■ **Excerpted data**

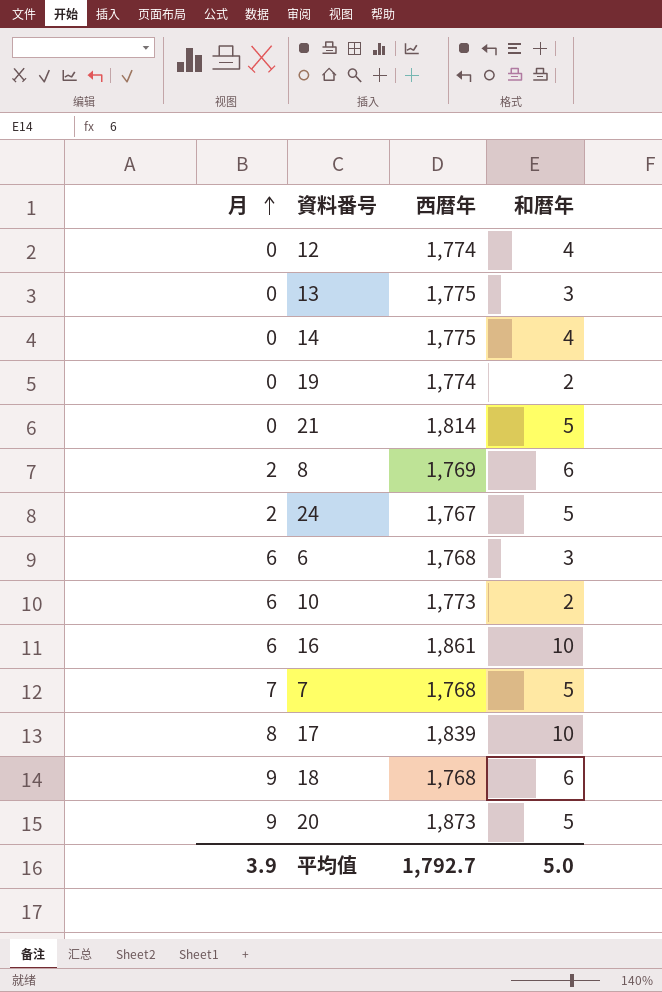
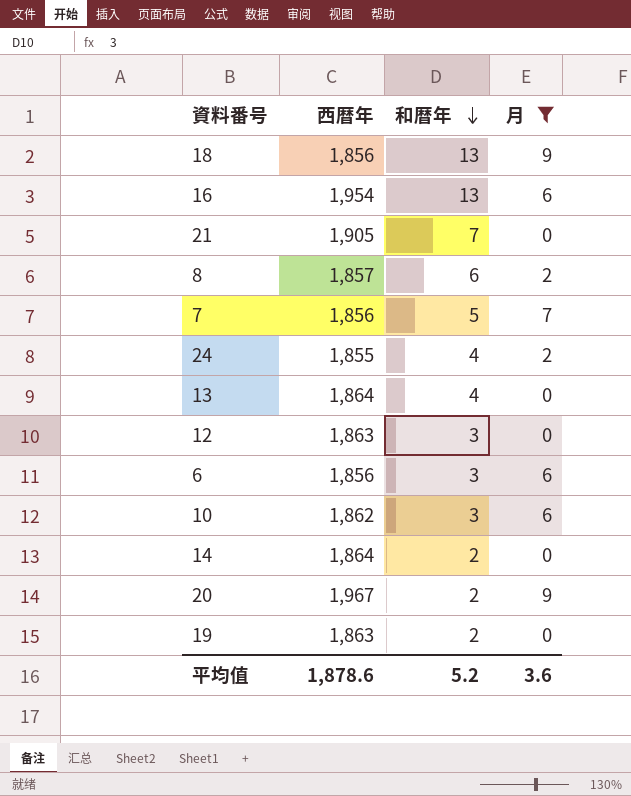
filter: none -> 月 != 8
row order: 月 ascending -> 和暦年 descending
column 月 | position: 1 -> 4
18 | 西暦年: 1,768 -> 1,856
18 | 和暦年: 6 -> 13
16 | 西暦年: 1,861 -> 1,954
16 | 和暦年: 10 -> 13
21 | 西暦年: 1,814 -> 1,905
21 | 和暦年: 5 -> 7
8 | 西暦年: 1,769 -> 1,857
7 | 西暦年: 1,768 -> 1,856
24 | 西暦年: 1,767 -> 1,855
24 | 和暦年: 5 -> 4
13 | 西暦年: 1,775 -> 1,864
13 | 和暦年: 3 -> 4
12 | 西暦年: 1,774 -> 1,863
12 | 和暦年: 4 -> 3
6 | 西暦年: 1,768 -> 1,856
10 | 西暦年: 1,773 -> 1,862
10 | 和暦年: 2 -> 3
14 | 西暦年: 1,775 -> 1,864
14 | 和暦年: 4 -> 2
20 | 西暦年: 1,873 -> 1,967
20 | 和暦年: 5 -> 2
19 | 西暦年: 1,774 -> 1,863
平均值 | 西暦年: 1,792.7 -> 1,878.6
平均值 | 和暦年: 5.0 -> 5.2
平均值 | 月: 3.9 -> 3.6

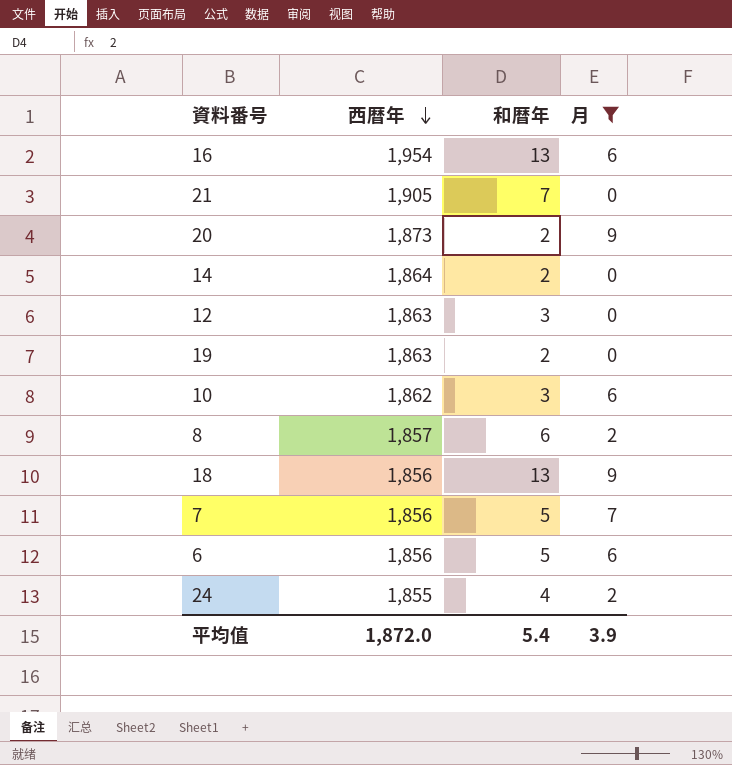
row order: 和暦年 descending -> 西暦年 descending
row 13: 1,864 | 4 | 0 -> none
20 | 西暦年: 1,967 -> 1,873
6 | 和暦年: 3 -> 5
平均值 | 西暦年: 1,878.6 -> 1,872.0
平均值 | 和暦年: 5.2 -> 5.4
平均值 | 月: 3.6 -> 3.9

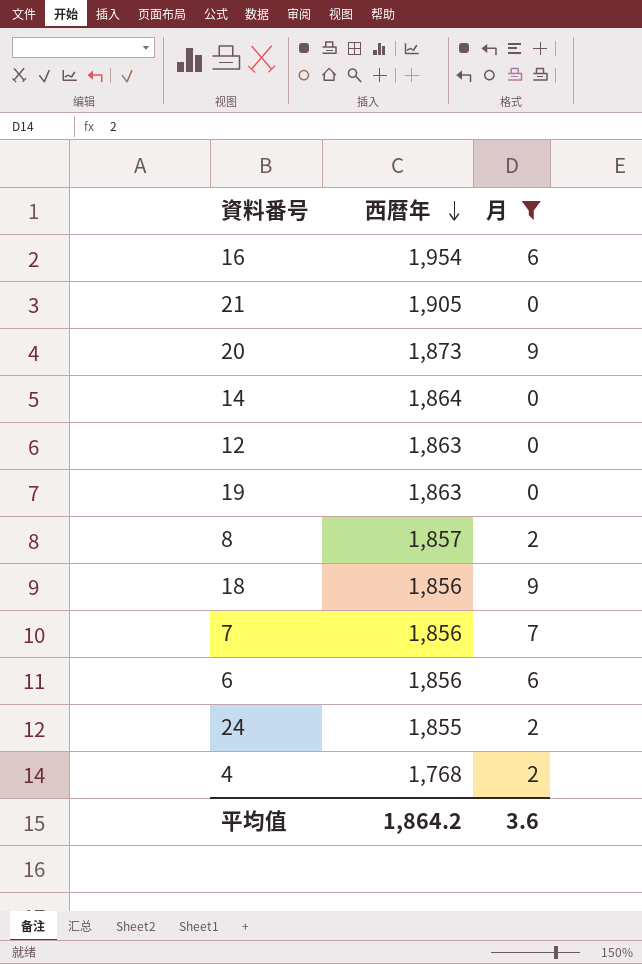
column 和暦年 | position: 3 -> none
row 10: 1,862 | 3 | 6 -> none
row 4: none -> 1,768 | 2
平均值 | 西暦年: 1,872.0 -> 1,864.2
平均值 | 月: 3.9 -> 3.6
--
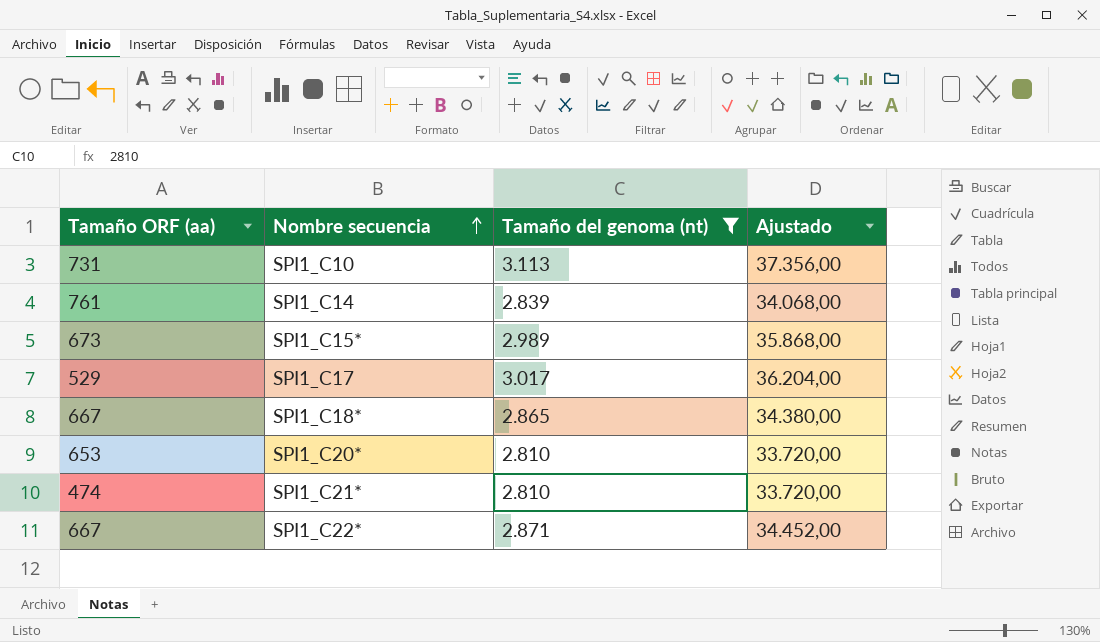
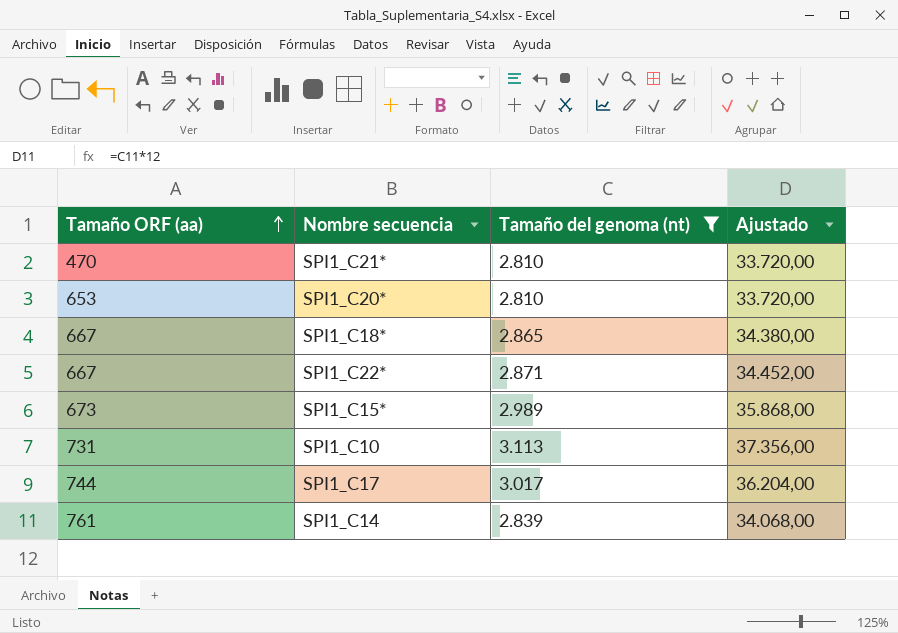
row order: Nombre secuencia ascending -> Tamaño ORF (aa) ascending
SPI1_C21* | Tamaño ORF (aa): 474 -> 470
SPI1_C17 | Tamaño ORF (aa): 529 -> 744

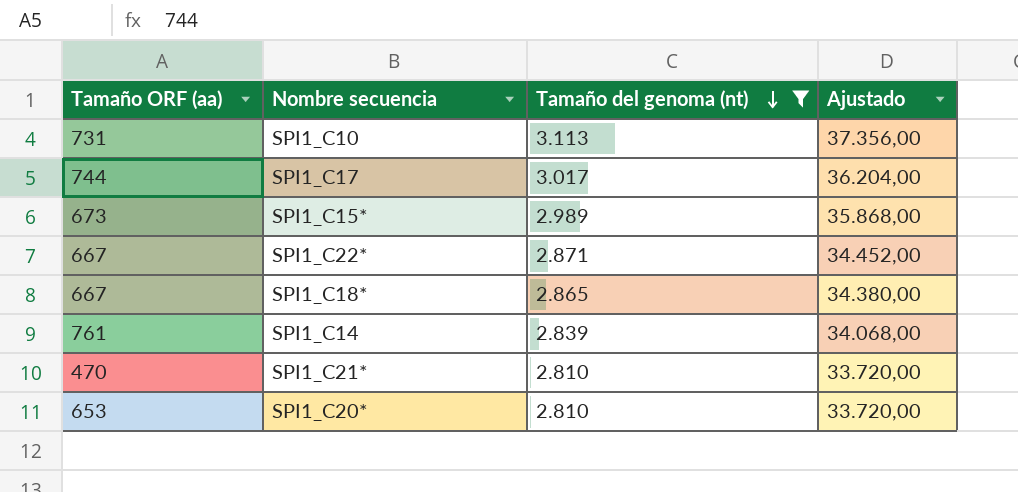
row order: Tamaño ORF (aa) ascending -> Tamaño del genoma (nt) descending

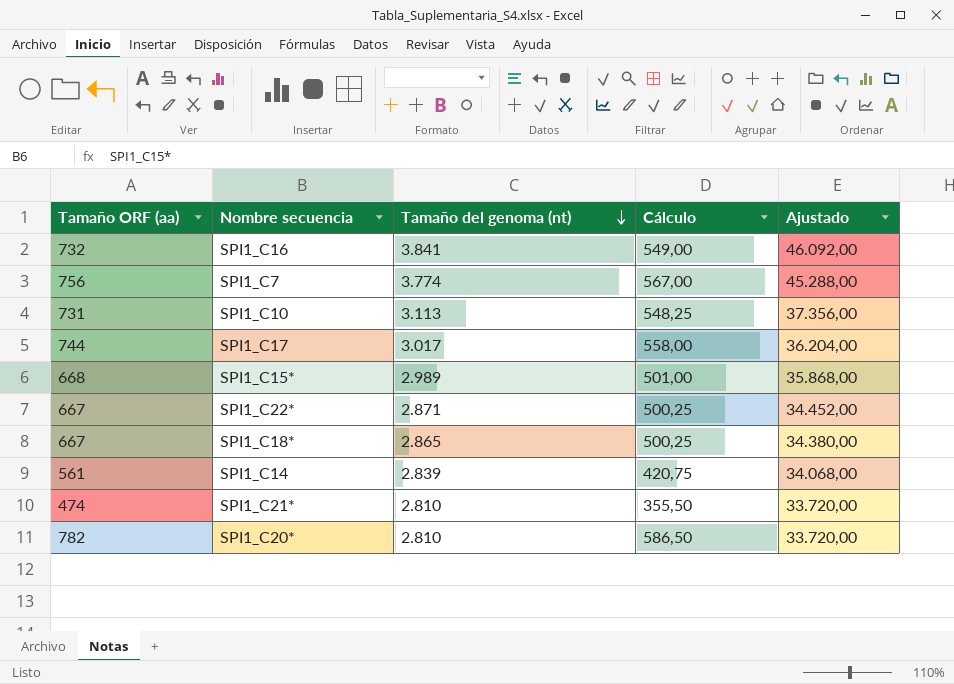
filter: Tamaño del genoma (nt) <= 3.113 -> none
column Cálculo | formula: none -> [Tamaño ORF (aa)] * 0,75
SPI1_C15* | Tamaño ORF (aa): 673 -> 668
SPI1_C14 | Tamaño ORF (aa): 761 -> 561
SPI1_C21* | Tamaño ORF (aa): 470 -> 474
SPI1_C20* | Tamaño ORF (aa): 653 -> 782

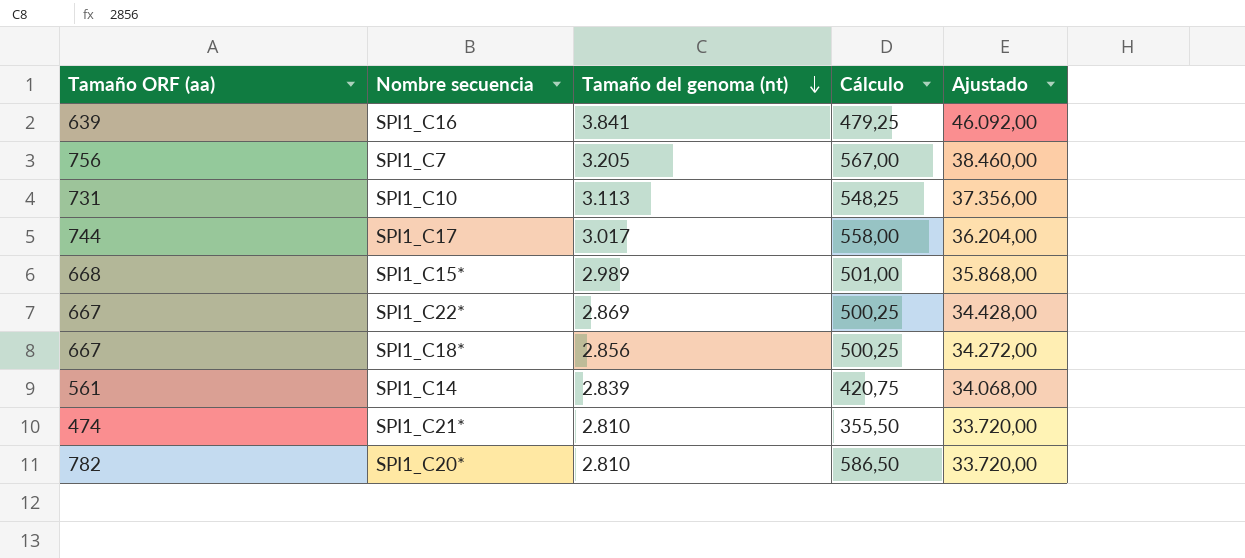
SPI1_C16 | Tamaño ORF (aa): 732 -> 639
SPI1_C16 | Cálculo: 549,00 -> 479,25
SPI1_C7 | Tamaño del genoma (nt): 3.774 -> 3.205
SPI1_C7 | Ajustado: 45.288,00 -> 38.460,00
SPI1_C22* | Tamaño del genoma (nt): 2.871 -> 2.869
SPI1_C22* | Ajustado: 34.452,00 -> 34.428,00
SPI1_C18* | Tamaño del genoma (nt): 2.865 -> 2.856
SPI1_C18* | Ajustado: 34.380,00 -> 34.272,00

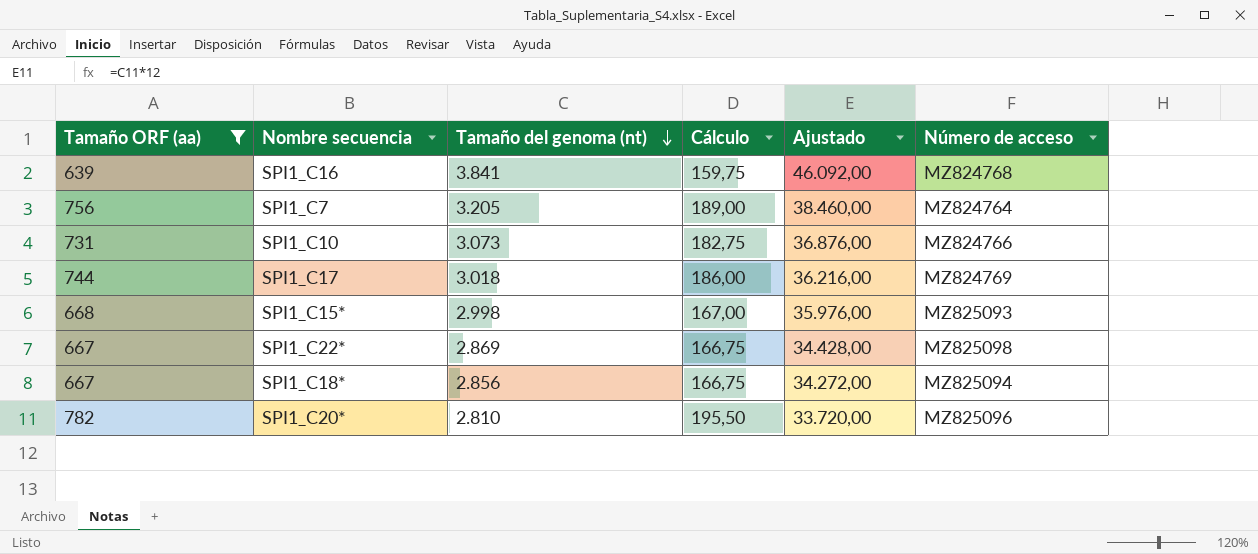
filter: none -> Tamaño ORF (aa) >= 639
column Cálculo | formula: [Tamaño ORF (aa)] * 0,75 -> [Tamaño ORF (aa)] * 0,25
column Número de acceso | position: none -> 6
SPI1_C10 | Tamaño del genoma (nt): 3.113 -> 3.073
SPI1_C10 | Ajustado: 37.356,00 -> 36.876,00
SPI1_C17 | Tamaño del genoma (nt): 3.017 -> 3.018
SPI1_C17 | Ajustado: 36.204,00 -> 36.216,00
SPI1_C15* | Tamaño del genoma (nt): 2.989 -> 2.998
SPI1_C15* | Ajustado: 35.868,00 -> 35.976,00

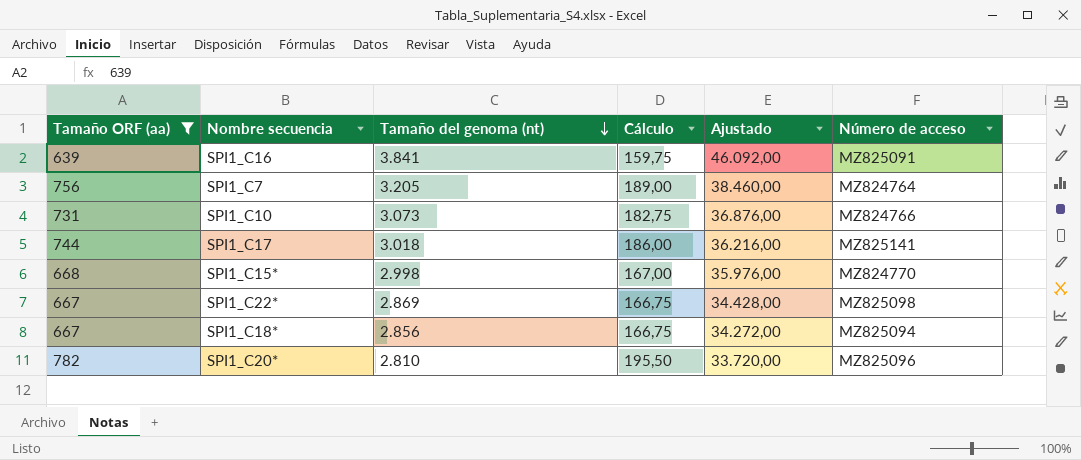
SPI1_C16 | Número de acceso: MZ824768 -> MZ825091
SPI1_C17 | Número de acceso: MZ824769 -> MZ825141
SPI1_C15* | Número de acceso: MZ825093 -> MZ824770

■ **What the exercise asks**
Set the pictures aside and reproduce exactly the lines above, from the line holding "row order: Nombre" through the line holding "SPI1_C14 | Tamaño ORF (aa): 761 -> 561", both included, with nothing else.

■ **Answer box**
row order: Nombre secuencia ascending -> Tamaño ORF (aa) ascending
SPI1_C21* | Tamaño ORF (aa): 474 -> 470
SPI1_C17 | Tamaño ORF (aa): 529 -> 744

row order: Tamaño ORF (aa) ascending -> Tamaño del genoma (nt) descending

filter: Tamaño del genoma (nt) <= 3.113 -> none
column Cálculo | formula: none -> [Tamaño ORF (aa)] * 0,75
SPI1_C15* | Tamaño ORF (aa): 673 -> 668
SPI1_C14 | Tamaño ORF (aa): 761 -> 561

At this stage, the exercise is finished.